🤖 AI Summary
This paper investigates the formula and circuit complexity of provenance polynomials for Datalog programs over absorptive semirings, focusing on asymptotically tight bounds for optimal depth and size. Addressing the central question—“Do polynomial-size formulas exist?”—it establishes the first dichotomy on formula size for Datalog. It precisely classifies circuit depth as either Θ(log m) or Θ(log²m), and introduces the *fringe property* as a sufficient condition for O(log²m)-depth, low-depth circuit constructions. Theoretically, it provides a complete characterization of boundedness for Datalog over generalized semirings. Practically, it yields efficient provenance circuits of polynomial size and depth O(log²m). The work unifies absorptive semiring theory, Datalog semantics, algebraic proof techniques, and circuit complexity analysis, advancing both foundational understanding and implementable solutions for provenance computation.
📝 Abstract
In this paper, we study circuits and formulas for provenance polynomials of Datalog programs.
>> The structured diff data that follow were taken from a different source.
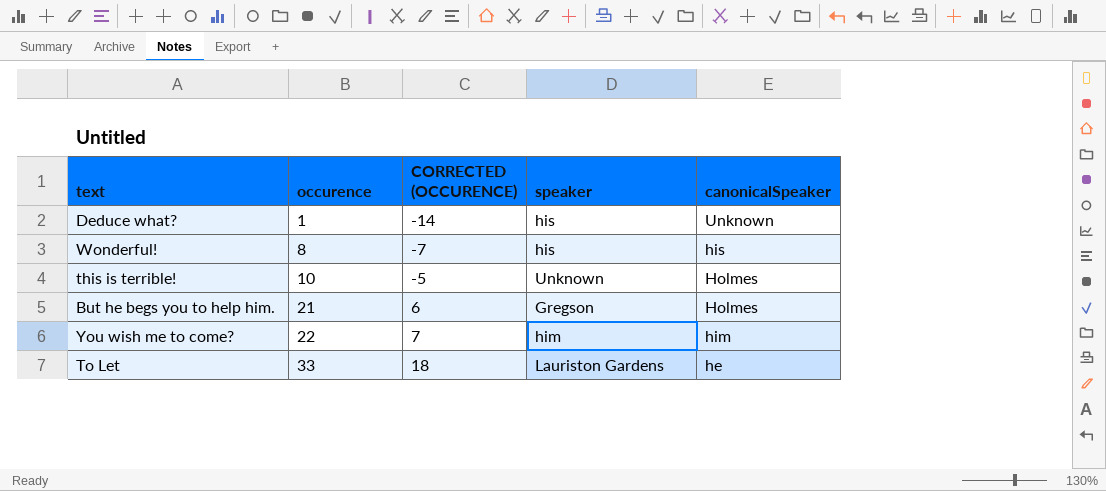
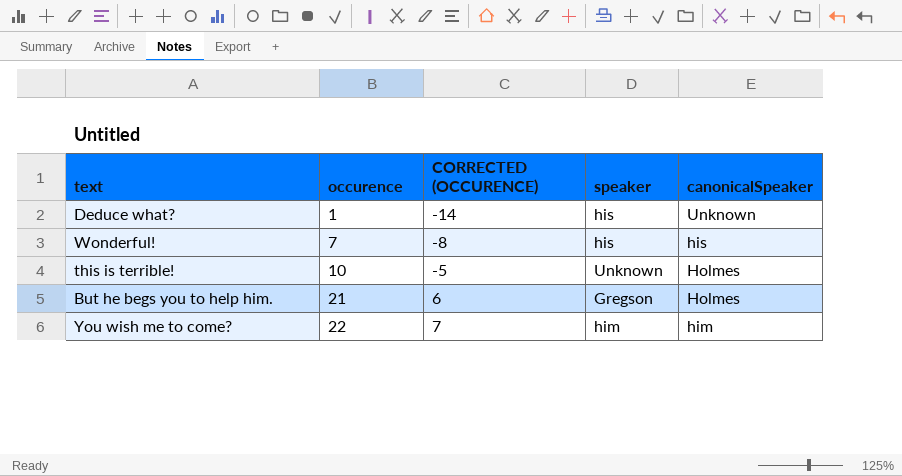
row To Let: 33 | 18 | Lauriston Gardens | he -> none
Wonderful! | occurence: 8 -> 7
Wonderful! | CORRECTED (OCCURENCE): -7 -> -8

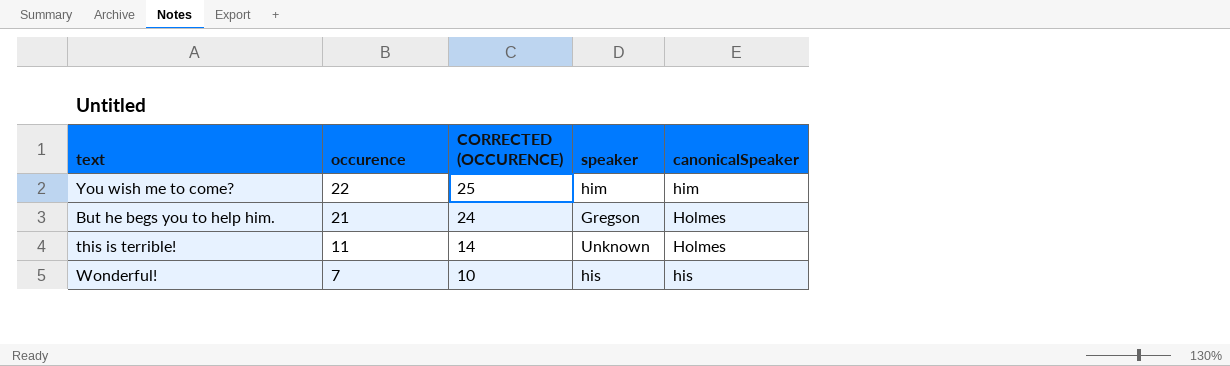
row order: occurence ascending -> occurence descending
column CORRECTED (OCCURENCE) | formula: [occurence] - 15 -> [occurence] + 3
row Deduce what?: 1 | -14 | his | Unknown -> none
this is terrible! | occurence: 10 -> 11

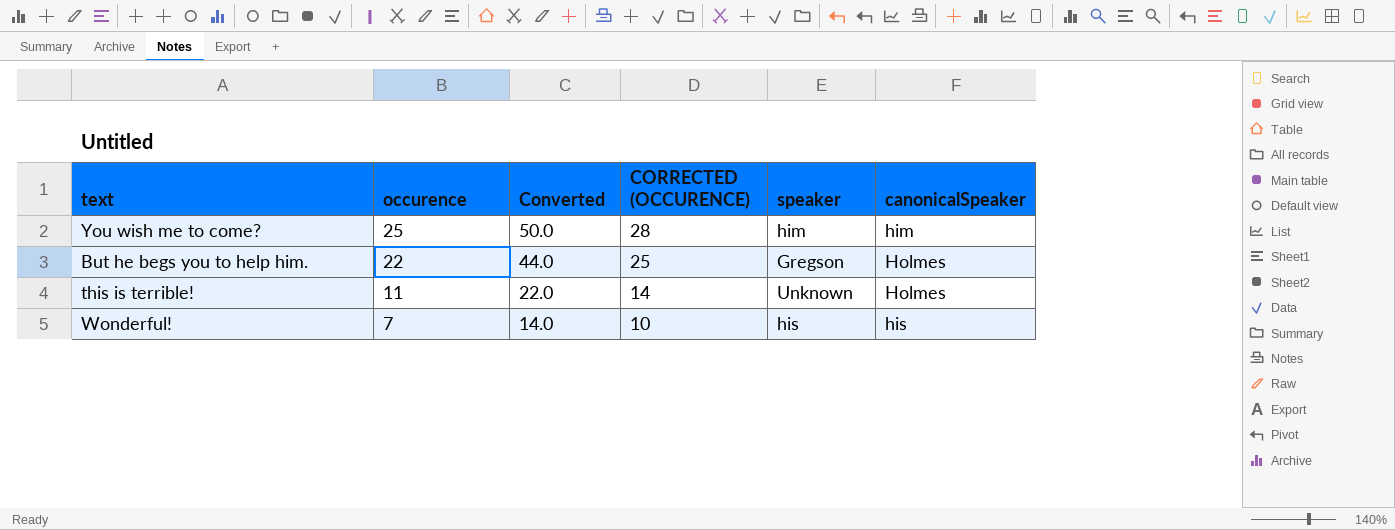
column Converted | formula: none -> [occurence] * 2
You wish me to come? | occurence: 22 -> 25
You wish me to come? | CORRECTED (OCCURENCE): 25 -> 28
But he begs you to help him. | occurence: 21 -> 22
But he begs you to help him. | CORRECTED (OCCURENCE): 24 -> 25

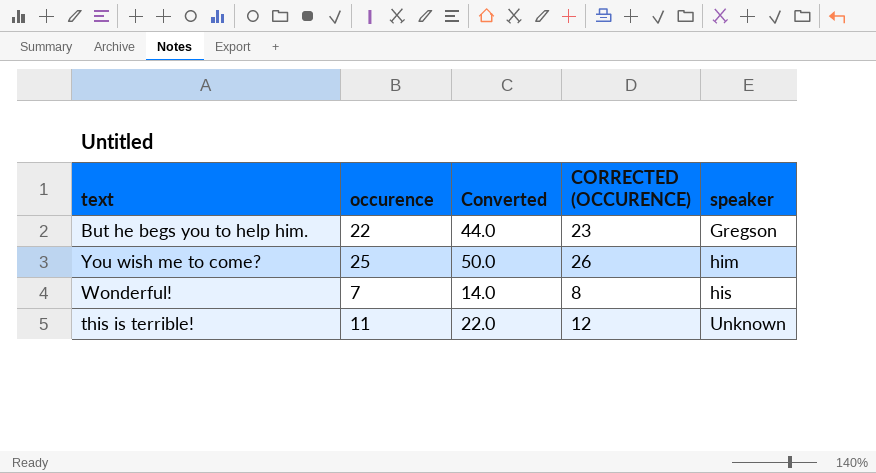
row order: occurence descending -> speaker ascending
column canonicalSpeaker | position: 6 -> none
column CORRECTED (OCCURENCE) | formula: [occurence] + 3 -> [occurence] + 1

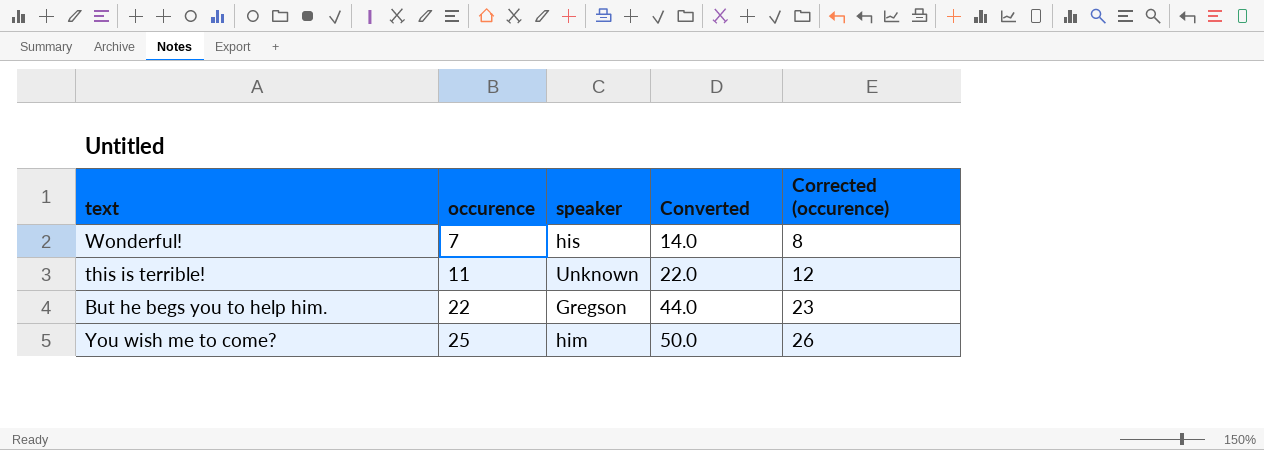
row order: speaker ascending -> occurence ascending
column speaker | position: 5 -> 3
column name: CORRECTED (OCCURENCE) -> Corrected (occurence)

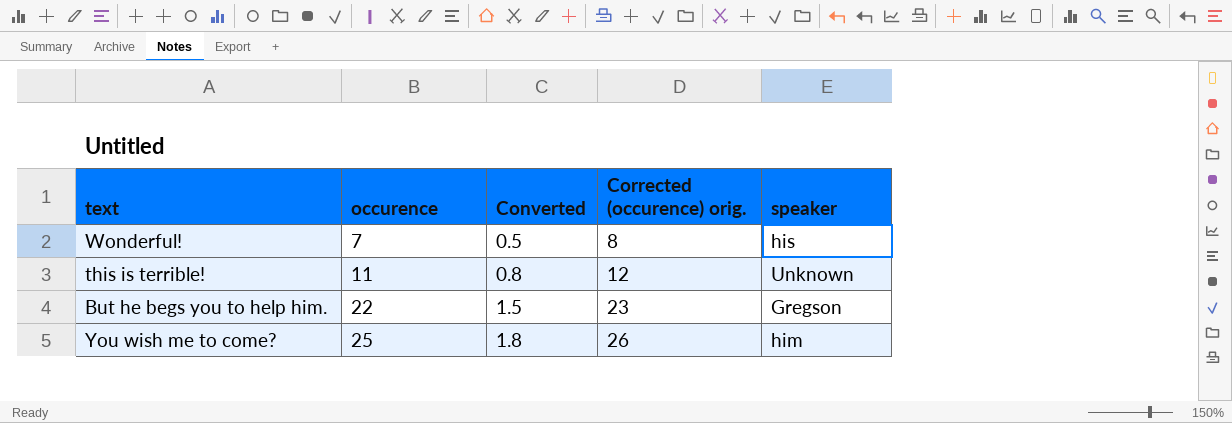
column Converted | formula: [occurence] * 2 -> [occurence] * 0.07
column name: Corrected (occurence) -> Corrected (occurence) orig.
column speaker | position: 3 -> 5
We ask the following question: given an absorptive semiring and a fact of a Datalog program, what is the optimal depth and size of a circuit/formula that computes its provenance polynomial? We focus on absorptive semirings as these guarantee the existence of a polynomial-size circuit. Our main result is a dichotomy for several classes of Datalog programs on whether they admit a formula of polynomial size or not. We achieve this result by showing that for these Datalog programs the optimal circuit depth is either $Theta(log m)$ or $Theta(log^2 m)$, where $m$ is the input size. We also show that for Datalog programs with the polynomial fringe property, we can always construct low-depth circuits of size $O(log^2 m)$. Finally, we give characterizations of when Datalog programs are bounded over more general semirings.